Michel Gutwilen - 29 de janeiro de 2022

É um tanto quanto incontornável falar hoje em dia de um filme brasileiro sobre prisões e fugir de um referencial estabelecido por O Prisioneiro da Grade de Ferro, documentário sobre o Complexo do Carandiru feito em 2003 pelos seus próprios detentos, sob a mentoria do diretor Paulo Sacramento. Trata-se de um verdadeiro Cinema de implosão, de dentro para fora, em que os presos contam suas próprias histórias e olham para onde querem com a câmera, manuseando o aparato técnico intuitivamente e “imperfeitamente”. Para uma prisão desumana, um cinema humano. Tendo isso em mente, é preciso pensar Grade, de Lucas Andrade. Se o cenário do filme de Sacramento era um verdadeiro inferno em que homens são abandonados para morrer, Andrade decide explorar um meio alternativo de encarceramento, a APAC. Um centro APAC é uma associação para condenados visando o início de um processo de ressocialização na sociedade, como uma espécie de prisão “humanista” em que presos são chamados de recuperandos, não usam uniforme, não são vigiados por guardas armados, possuem dignas condições de “moradia”, participam de projetos artísticos e até vão a reuniões com os administradores da APAC em que podem fazer reivindicações. 

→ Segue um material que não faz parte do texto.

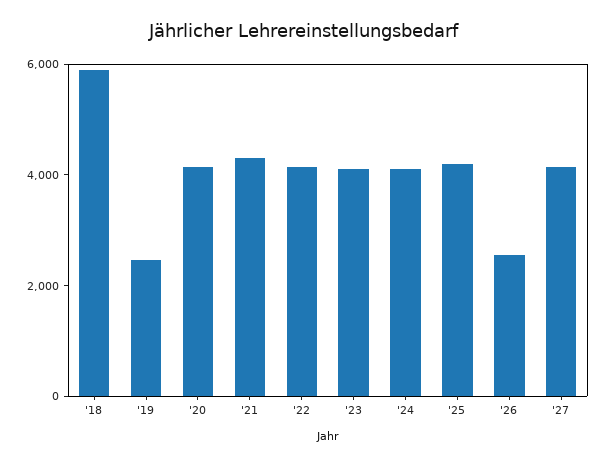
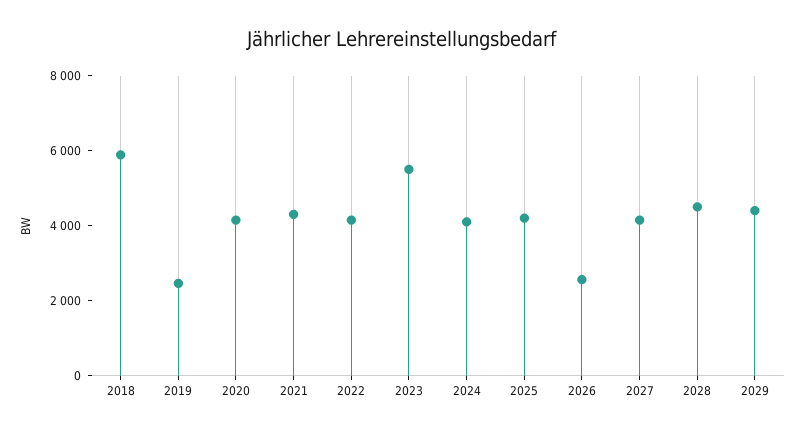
'23: 4000 -> 5500
2028: none -> 4500
2029: none -> 4500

É até engraçado pensar na frase dita para o filme de Sacramento — para uma prisão desumana, um cinema humano — porque Grade é quase que a inversão dessa lógica. Não é buscando uma certa hiperbolização ou até grosseria com o diretor o uso da adjetivação “cinema desumano”, mas uma simples constatação de que os maiores interesses da obra não são os humanos (recuperandos) em si — ou se eram, saem pela culatra. Contextualizado na Mostra Aurora, cuja temática “Cinema em Transição” agrupa diversos filmes que, cada um a sua intensidade, flertam com a “docuficção”, Grade é um dos casos em o próprio desejo de ficcionalização parece entrar em um próprio fetiche do ato em si, perdendo-se de vista no processo aqueles que estão dentro dele. Ora, existe algo mais “desumanizador” do que apagar aquelas pessoas reais e transformá-las em personagens ficcionais? Mais do que preocupado com as histórias pessoais e universos internos que aqueles recuperandos podem oferecer, a principal preocupação do filme, é, antes de tudo, com o próprio Cinema. Decupar uma cena, encenar atores-objetos — o que por sua vez leva a situações obviamente constrangedoras que os mesmos jamais deveriam passar, já que são péssimos atores — ensaiar um texto. Em Grade, é isso que importa.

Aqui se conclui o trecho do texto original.